Objectives: The objectives of the study was to describe a decentralised nursing management education programme located in Durban, South Africa and describe the perceptions of nursing faculty facilitators regarding implementation of this teaching method.
Method: Data was collected through the use of one-on-one interviews and also focus groups amongst the fifteen facilitators who were using a case-based curriculum to teach the programme content. The average facilitator was female, between 41 and 50 years of age, working part-time, educated with a baccalaureate degree, working as a professional nurse for between 11 and 20 years; slightly more than half had worked as a facilitator for three or more years.

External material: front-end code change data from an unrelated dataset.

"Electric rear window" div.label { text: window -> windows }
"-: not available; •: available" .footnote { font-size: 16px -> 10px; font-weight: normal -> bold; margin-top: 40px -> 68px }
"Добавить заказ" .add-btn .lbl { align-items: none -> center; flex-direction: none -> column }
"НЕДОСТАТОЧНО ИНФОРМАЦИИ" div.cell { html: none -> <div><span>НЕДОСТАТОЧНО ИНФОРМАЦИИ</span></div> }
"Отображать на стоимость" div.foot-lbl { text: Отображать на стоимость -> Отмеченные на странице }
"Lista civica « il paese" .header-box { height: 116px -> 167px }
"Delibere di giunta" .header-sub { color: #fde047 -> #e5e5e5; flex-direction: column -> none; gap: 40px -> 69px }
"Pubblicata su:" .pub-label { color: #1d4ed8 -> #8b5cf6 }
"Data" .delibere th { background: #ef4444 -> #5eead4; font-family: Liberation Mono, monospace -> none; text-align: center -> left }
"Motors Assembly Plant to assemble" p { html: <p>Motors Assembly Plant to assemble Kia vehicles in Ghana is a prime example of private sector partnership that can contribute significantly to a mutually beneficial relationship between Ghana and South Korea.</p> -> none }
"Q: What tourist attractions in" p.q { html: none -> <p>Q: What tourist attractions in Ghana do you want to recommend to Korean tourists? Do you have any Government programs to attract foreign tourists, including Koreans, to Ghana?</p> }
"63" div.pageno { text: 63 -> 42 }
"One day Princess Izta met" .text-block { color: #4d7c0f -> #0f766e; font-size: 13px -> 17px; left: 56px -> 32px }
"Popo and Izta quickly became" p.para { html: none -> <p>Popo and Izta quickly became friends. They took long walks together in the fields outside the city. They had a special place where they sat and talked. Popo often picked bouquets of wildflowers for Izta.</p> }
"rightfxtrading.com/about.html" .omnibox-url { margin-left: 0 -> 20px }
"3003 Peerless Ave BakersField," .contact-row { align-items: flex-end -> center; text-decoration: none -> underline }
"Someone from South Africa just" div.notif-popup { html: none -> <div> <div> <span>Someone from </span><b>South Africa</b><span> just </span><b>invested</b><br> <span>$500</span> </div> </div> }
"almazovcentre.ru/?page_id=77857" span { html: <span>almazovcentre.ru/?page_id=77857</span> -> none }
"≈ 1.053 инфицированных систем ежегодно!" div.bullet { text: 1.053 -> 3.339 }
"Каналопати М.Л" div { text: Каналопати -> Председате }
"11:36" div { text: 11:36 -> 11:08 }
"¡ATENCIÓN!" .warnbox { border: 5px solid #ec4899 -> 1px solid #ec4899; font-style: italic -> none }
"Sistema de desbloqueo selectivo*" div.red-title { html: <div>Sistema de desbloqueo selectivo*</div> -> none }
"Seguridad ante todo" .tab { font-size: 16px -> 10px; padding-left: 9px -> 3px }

Results: The facilitators identified themes related to the student learners, the learning environment, and strengths and challenges of using facilitation to teach the content through cases. Decentralised nursing management educational programmes can meet the needs of nurses who are located in remote areas which are characterised by poor transportation patterns and limited resources and have great need for quality healthcare services.
Conclusion: Nursing faculty facilitators need knowledgeable and accessible contact with centrally based full-time nursing faculty in order to promote high quality educational programmes.